Two of the NHL's top stars will face off when the Edmonton Oilers visit the Pittsburgh Penguins on "Wednesday Night Hockey" at PPG Paints Arena (8 p.m. ET; NBCSN, SN, TVAS).
Oilers center Connor McDavid, the two-time defending NHL scoring champion, is third this season with 81 points (31 goals, 50 assists) in 54 games. Pittsburgh center Sidney Crosby is tied for 15th with 65 points (24 goals, 41 assists) in 53 games.
It's an important game for each team. The Penguins (29-20-7) have the second wild card into the Stanley Cup Playoffs from the Eastern Conference but are trying to hold off the Carolina Hurricanes and Buffalo Sabres while looking to move up in the tightly packed Metropolitan Division. The Oilers (24-26-5) have won once in their past eight games (1-5-2) and enter a three-game road trip six points behind the Minnesota Wild for the second wild card in the Western Conference.
Here are 5 storylines to watch:
McDavid still shining
If there's a way to slow down McDavid, no one has found it yet. After leading the NHL with 100 and 108 points in the past two seasons, he enters play Wednesday on pace for an NHL career-high 120. McDavid has two goals and nine assists during a seven-game point streak. His speed makes him a threat to score every time he touches the puck, and his durability (22:48 of ice time per game, second among NHL forwards to Aleksander Barkov of the Florida Panthers at 22:50) means that it's almost impossible to match lines against him. In five games against the Penguins, McDavid has nine points (three goals, six assists).

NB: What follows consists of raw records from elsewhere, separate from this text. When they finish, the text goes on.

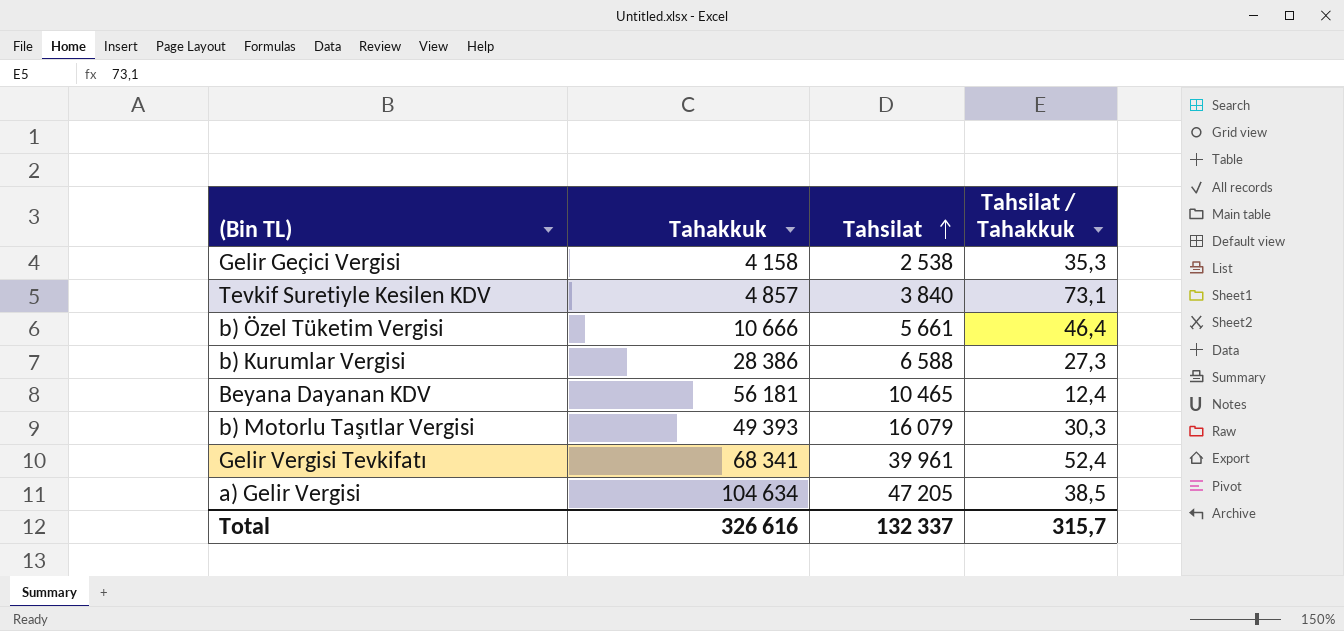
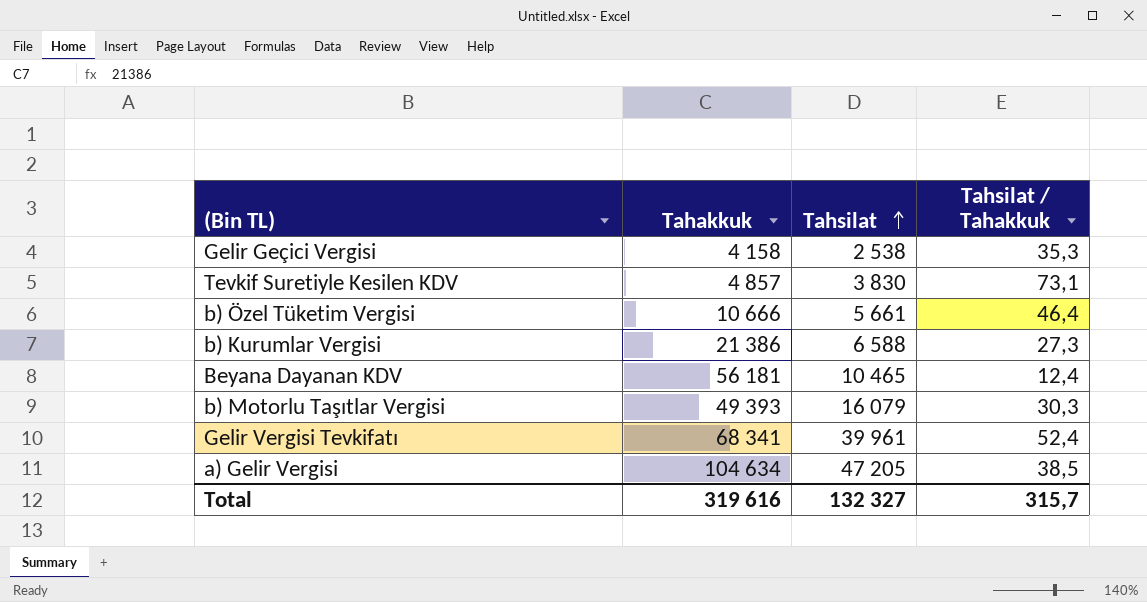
Tevkif Suretiyle Kesilen KDV | Tahsilat: 3 840 -> 3 830
b) Kurumlar Vergisi | Tahakkuk: 28 386 -> 21 386
Total | Tahakkuk: 326 616 -> 319 616
Total | Tahsilat: 132 337 -> 132 327

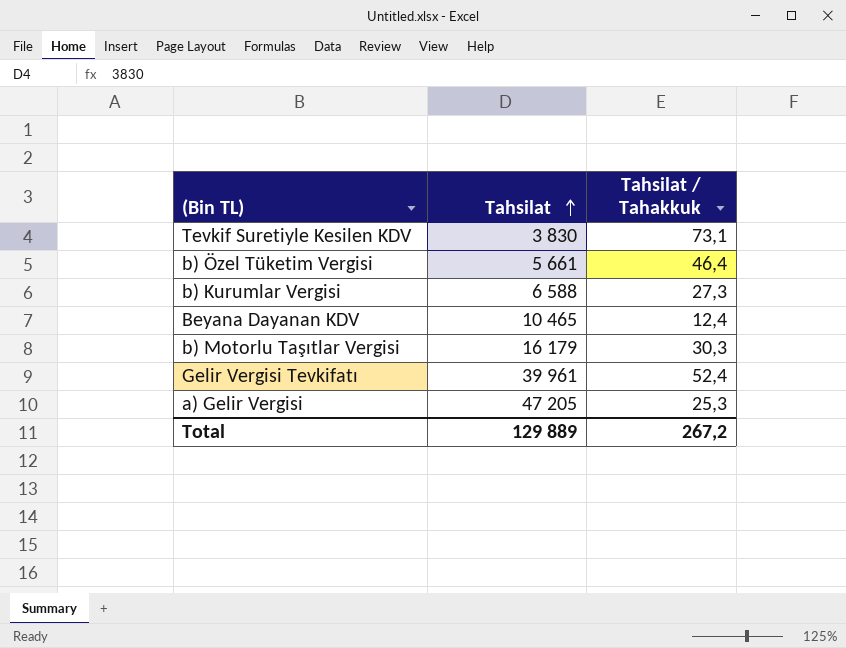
column Tahakkuk | position: 2 -> none
row Gelir Geçici Vergisi: 4 158 | 2 538 | 35,3 -> none
b) Motorlu Taşıtlar Vergisi | Tahsilat: 16 079 -> 16 179
a) Gelir Vergisi | Tahsilat / Tahakkuk: 38,5 -> 25,3
Total | Tahsilat: 132 327 -> 129 889
Total | Tahsilat / Tahakkuk: 315,7 -> 267,2

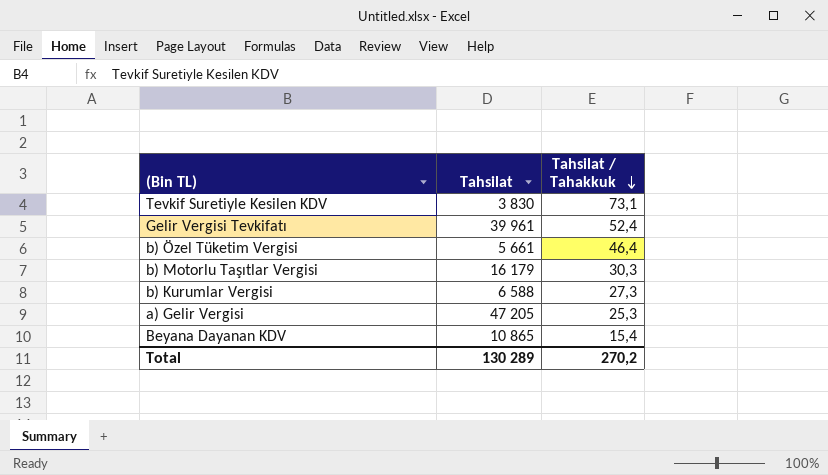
row order: Tahsilat ascending -> Tahsilat / Tahakkuk descending
Beyana Dayanan KDV | Tahsilat: 10 465 -> 10 865
Beyana Dayanan KDV | Tahsilat / Tahakkuk: 12,4 -> 15,4
Total | Tahsilat: 129 889 -> 130 289
Total | Tahsilat / Tahakkuk: 267,2 -> 270,2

Video: EDM@MTL: McDavid tallies PPG from Nugent-Hopkins
Crosby grinds away
Crosby has been so good for so long that it's easy to take him for granted. He's on pace to finish with 97 points, which would his best offensive season since he led the NHL with 104 in 2013-14. His brilliance was on display the last time the Penguins played the Oilers, when he scored one of the most spectacular goals of the season in overtime to give Pittsburgh a 6-5 win on Oct. 23. Crosby doesn't have great offensive numbers against the Oilers when McDavid is in the lineup (two goals, one assist in five games), but the Penguins have won each of those games. He has no intention of letting the NHL's young talent pass him by just yet, and since the Penguins have the last change as the home team, it will be interesting to see how much Pittsburgh coach Mike Sullivan plays Crosby's line against McDavid's.
Video: PIT@PHI: Crosby puts home loose puck for opening goal
Oilers have much to figure out
Edmonton has 27 games remaining and is in a pack of nine teams scrambling for the two wild cards in the West. But the Oilers haven't been playing with the kind of urgency they'll need to get into the playoffs for the second time since 2006. Coach Ken Hitchcock expressed his displeasure after a 5-2 home loss to the San Jose Sharks on Saturday and knows that time is beginning to slip away. After saying during his postgame comments that "The coaches can't want it more than the players," Hitchcock clarified that statement Monday. "I said the coaches can't want it, and I meant style of play, more than the players," Hitchcock said. "The players have to want that style of play, and that's the ongoing dialogue and debate you get into with players all the time."
More from Murray
Penguins goalie Matt Murray played one of the best games of his NHL career on Monday, making 50 saves in a 4-1 road win against the Philadelphia Flyers. It's been an up-and-down season for Murray, who's 16-9-1 with a 2.89 goals-against average and a .914 save percentage during a season that's seen him battle injuries and inconsistency. The Penguins need more performances like the one he turned in Monday, when he made 28 saves in the second period against a team that was 9-0-1 entering the game.
Video: PIT@PHI: Murray sets career high with 50 saves
Oilers looking for balance
McDavid and forward Leon Draisaitl (66 points; 32 goals, 34 assists) are among the most dangerous forward pairings in the NHL, and forward Ryan Nugent-Hopkins (52 points; 17 goals, 35 assists) is on the way to his best offensive season since entering the NHL in 2011. The problem for the Oilers is that they're getting very little offense from anyone else. Forward Alex Chiasson (17) is the only other player who's reached double figures in goals; Zack Kassian, who has been playing with McDavid and Draisaitl the past few games, is next with eight. Hitchcock has juggled his line combinations but hasn't gotten much from anyone who's not playing with McDavid and Draisaitl.